## DIRECTIONS FOR THIS TASK
The required answer is the run of lines from the one holding "(1117, 115) none" to the end of the data below, copied exactly and free of pictures.

AVAILABLE RECORDS START

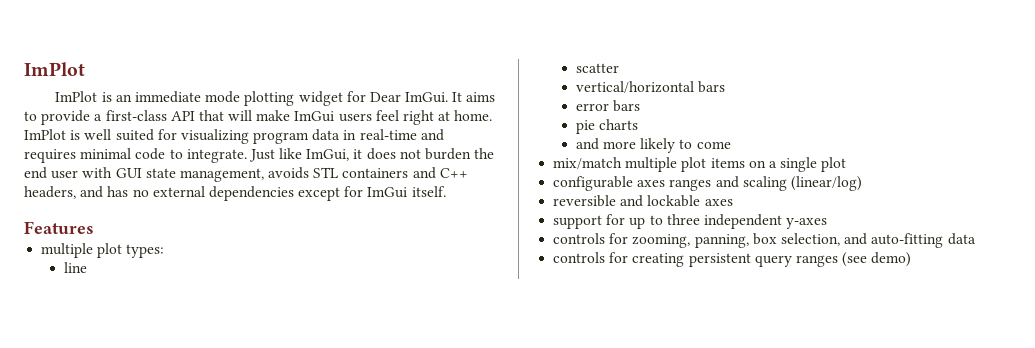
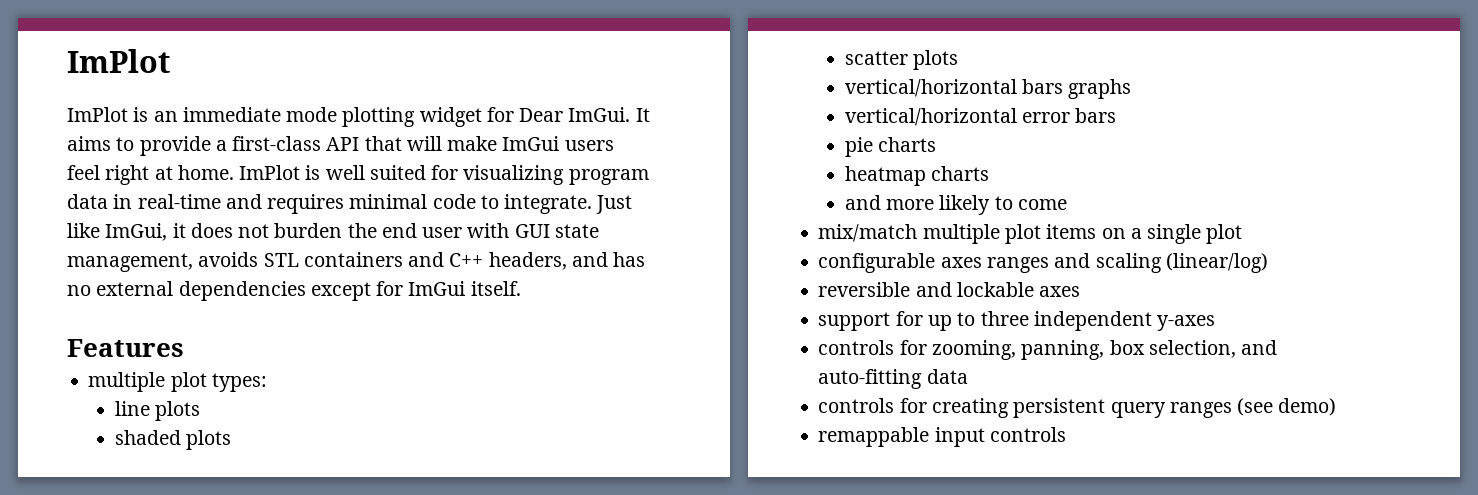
(87, 267) none -> [155,401,201,421] [114,430,232,450] plots // shaded plots
(619, 68) none -> [913,50,959,70] plots
(725, 87) // -> [1068,79,1132,99] [844,108,1017,126] graphs // vertical/horizontal
(638, 124) none -> [844,166,990,186] // heatmap charts
(912, 259) none -> [818,427,1066,447] // remappable input controls

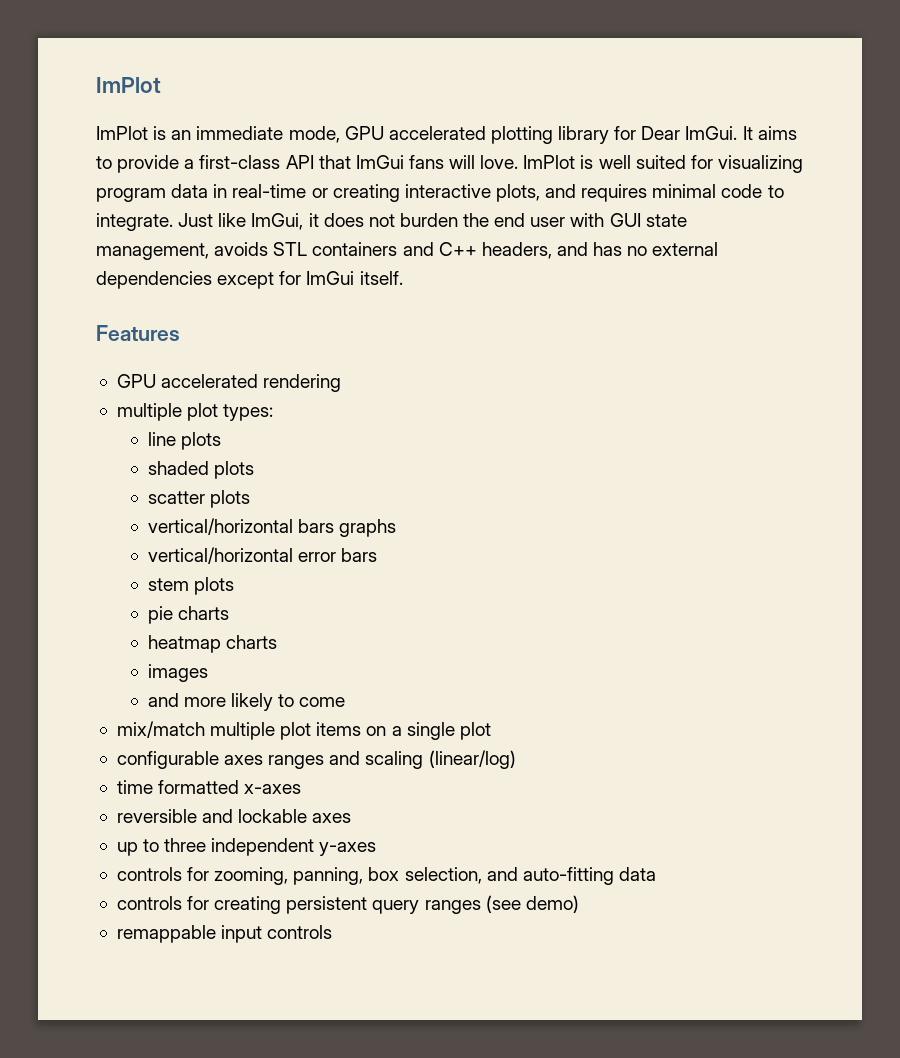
[286,107,482,127] mode plotting widget -> [288,126,610,144] mode, GPU accelerated plotting library
[406,136,614,151] [67,165,234,185] will make ImGui users feel right at home. -> [355,155,519,169] ImGui fans will love.
(221, 201) none -> [311,184,540,202] or creating interactive plots,
(184, 348) none -> [116,374,342,392] // GPU accelerated rendering
(1117, 115) none -> [147,577,234,595] // stem plots
(990, 173) none -> [147,664,208,682] // images
(1268, 263) none -> [116,780,302,794] // time formatted x-axes
[818,311,923,331] support for -> (352, 818) none

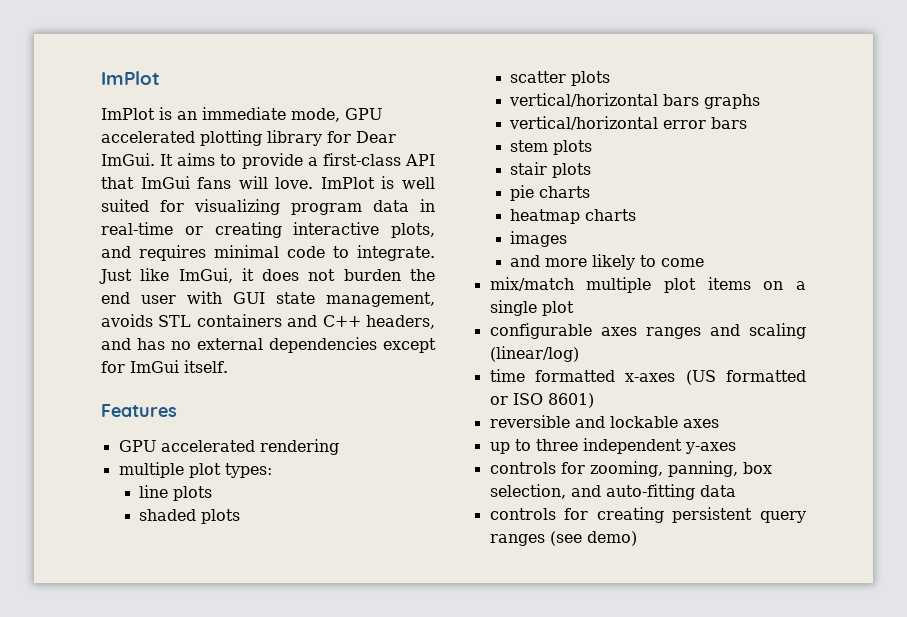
(234, 586) none -> [510,162,592,178] // stair plots
(302, 789) none -> [685,370,806,385] [489,393,594,408] (US formatted or ISO 8601)
[116,925,333,943] // remappable input controls -> (637, 538) none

AVAILABLE RECORDS END

## RESULT BELOW
(1117, 115) none -> [147,577,234,595] // stem plots
(990, 173) none -> [147,664,208,682] // images
(1268, 263) none -> [116,780,302,794] // time formatted x-axes
[818,311,923,331] support for -> (352, 818) none

(234, 586) none -> [510,162,592,178] // stair plots
(302, 789) none -> [685,370,806,385] [489,393,594,408] (US formatted or ISO 8601)
[116,925,333,943] // remappable input controls -> (637, 538) none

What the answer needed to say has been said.